Кузница была под горой — «на подоле»; ниже — город; выше, на горе, — кладбище. Почему кладбище на горе, а не город — неизвестно. Живым и так весело, а мертвецу с горы лучше видно: может быть, так думали?
Подручный Ерошка — кузнец всех подручных Ерошками звал — качал мехи. Голосенко у него какой-то подтянутый, словно пищали мехи или скрипела сухая кожа. Грызя полусырую картошку, махал он тонкой, как ремень, рукой и спрашивал:
— А обозы белу муку скоро повезут?
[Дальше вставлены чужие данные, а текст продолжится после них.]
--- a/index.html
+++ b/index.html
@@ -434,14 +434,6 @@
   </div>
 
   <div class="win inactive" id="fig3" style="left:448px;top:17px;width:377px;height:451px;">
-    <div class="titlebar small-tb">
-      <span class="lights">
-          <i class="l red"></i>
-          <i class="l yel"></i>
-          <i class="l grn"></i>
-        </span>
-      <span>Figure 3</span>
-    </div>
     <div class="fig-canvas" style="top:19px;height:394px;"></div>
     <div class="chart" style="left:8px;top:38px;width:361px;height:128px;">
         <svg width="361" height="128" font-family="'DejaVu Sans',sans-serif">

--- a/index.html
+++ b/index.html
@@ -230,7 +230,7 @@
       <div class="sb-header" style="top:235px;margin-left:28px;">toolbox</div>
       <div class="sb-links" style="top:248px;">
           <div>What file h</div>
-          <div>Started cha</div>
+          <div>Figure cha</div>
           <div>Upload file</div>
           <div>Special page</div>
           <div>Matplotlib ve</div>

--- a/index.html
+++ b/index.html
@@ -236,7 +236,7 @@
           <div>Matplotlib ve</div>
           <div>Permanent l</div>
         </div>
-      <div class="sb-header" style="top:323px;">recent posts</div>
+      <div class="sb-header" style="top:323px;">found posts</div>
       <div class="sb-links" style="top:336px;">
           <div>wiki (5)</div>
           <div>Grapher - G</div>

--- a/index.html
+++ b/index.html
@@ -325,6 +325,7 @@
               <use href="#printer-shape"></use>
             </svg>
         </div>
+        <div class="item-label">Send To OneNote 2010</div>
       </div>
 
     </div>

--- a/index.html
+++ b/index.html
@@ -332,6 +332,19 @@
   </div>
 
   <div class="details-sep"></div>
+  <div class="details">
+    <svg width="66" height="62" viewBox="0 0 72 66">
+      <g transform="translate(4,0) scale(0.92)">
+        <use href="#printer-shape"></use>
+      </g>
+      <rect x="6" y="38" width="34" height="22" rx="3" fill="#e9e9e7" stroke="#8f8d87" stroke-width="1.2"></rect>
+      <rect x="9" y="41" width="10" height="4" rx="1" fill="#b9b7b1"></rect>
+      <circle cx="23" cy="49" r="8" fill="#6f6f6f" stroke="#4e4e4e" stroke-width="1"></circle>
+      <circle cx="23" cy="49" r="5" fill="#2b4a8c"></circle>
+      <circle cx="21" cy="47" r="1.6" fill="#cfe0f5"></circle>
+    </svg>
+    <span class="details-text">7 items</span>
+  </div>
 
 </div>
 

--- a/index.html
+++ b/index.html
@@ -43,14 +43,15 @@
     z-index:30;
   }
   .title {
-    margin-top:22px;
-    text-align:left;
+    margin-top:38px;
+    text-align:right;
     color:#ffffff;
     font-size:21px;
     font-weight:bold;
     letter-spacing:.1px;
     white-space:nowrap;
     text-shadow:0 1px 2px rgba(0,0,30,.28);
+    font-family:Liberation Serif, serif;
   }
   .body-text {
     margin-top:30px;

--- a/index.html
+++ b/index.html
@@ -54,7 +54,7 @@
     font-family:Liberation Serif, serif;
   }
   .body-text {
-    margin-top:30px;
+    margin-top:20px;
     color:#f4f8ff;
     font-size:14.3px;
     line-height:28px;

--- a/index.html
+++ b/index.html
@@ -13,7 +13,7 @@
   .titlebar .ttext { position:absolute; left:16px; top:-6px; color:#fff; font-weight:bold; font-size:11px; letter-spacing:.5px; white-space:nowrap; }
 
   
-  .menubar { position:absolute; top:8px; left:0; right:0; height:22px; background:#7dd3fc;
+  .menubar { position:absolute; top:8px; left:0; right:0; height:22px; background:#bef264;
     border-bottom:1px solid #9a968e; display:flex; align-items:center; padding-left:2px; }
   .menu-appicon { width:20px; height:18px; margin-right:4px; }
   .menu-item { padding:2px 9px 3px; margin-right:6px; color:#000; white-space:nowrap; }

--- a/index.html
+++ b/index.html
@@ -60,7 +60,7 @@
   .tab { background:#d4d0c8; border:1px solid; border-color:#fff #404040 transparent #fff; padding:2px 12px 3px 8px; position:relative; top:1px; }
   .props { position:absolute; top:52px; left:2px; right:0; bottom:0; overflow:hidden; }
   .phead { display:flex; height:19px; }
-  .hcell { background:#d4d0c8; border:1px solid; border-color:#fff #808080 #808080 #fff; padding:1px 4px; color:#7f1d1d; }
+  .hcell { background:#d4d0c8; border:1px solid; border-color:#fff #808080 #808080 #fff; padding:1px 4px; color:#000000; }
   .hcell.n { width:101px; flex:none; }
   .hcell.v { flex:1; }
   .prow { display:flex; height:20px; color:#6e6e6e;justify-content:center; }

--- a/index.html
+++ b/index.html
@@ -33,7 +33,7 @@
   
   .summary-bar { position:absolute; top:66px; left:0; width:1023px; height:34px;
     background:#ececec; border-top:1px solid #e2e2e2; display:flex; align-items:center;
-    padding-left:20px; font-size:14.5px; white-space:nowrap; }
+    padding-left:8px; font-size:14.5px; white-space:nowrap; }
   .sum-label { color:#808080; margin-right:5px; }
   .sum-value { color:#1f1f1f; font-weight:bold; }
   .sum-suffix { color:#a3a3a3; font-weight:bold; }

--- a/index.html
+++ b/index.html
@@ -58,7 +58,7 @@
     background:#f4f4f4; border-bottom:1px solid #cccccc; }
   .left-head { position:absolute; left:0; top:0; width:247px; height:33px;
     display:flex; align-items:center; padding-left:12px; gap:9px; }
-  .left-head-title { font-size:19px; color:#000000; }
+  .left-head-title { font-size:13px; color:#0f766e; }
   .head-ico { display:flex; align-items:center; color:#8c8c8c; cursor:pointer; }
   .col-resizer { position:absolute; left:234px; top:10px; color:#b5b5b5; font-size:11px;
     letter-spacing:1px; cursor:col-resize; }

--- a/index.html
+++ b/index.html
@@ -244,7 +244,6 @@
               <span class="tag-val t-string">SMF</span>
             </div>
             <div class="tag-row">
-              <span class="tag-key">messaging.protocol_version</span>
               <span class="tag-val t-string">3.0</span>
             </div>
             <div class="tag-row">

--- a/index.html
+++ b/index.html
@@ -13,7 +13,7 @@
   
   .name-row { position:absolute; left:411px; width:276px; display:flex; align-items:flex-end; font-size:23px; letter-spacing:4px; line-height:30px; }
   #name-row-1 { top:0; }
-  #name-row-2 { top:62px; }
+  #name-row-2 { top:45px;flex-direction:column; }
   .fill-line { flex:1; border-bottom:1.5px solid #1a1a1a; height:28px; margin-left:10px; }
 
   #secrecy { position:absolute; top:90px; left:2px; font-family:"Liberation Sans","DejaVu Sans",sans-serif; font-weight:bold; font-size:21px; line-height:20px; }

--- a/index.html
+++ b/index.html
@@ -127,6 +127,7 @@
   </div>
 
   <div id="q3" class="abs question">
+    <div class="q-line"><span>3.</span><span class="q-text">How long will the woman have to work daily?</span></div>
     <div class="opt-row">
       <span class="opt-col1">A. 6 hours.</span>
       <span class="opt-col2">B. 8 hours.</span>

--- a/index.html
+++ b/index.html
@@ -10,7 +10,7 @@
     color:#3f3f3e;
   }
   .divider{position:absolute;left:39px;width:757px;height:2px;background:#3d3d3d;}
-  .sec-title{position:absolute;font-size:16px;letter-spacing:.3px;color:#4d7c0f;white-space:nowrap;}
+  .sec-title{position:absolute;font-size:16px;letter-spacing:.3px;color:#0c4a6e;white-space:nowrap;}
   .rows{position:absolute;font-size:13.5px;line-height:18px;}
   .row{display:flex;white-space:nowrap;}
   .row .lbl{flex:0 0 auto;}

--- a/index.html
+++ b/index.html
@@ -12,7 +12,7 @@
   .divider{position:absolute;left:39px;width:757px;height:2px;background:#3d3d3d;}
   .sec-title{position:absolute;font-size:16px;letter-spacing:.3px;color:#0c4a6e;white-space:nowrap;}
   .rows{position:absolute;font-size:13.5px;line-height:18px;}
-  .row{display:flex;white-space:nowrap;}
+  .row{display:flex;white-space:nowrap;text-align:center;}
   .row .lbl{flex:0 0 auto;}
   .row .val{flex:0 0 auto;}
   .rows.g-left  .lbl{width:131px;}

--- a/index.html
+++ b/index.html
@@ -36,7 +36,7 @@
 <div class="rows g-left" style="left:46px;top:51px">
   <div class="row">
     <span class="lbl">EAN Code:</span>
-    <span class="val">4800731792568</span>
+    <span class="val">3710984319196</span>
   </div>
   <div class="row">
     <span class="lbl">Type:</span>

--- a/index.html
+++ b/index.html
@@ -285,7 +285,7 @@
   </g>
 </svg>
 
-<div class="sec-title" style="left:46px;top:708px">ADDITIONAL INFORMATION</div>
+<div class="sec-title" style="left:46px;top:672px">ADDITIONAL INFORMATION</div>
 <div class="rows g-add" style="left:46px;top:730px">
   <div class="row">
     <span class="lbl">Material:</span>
Утикают…
— Муки белой не полагается, муку белую едят белые, а нам надо исть муку черную.
Кузнец погнул в пальцах изржавевший жестяной обручишко, изорвал его в куски и бросил в угол. Обошел вдоль стен, выглянул, вдохнул сладковатой сырости и захлопнул торопливо дверь.
— В городе-то — тьма, даже в тюрьме огня нету. Ты картошку не проследи, уплывет… Белые, поди, сегодня придут, надо б домой идти. Пущай здесь убивают, одна могила, да и та хоть своя, а?.. Всех трудящихся чересчур, говорят, убивают. Возьмут нас, Ерошка, да и повесят вот тут, в станке на перекладинах, где коней куем.
— А за ноги вешают? У которых шея, поди, тонкая, не выдержит, дяденька?
— Проси — повесят за ноги.
— А на том свете в рай попадем?
Василий оттянул котелок, щепочкой попробовал картошку. Седоватая бороденка отсырела и запахла табаком. Ему захотелось курить, он поскоблил в карманах.
— А на этом свете в рай хочешь?
— Хочу.
— Давай табаку, дорогу расскажу.
Ерошка выпустил ремень меха и сказал медленно:
— Я некурящий.
Подумал и, подхватывая ремень, кашлянул тихонько:
— У нас, дяденька, парнишки порешили в бога не верить.
— Ишь!
— Большевики в бога не верют… Кипит!..
— Кипит. Доставай.
В крестах, на горе, ухнуло и посыпало мелким треском.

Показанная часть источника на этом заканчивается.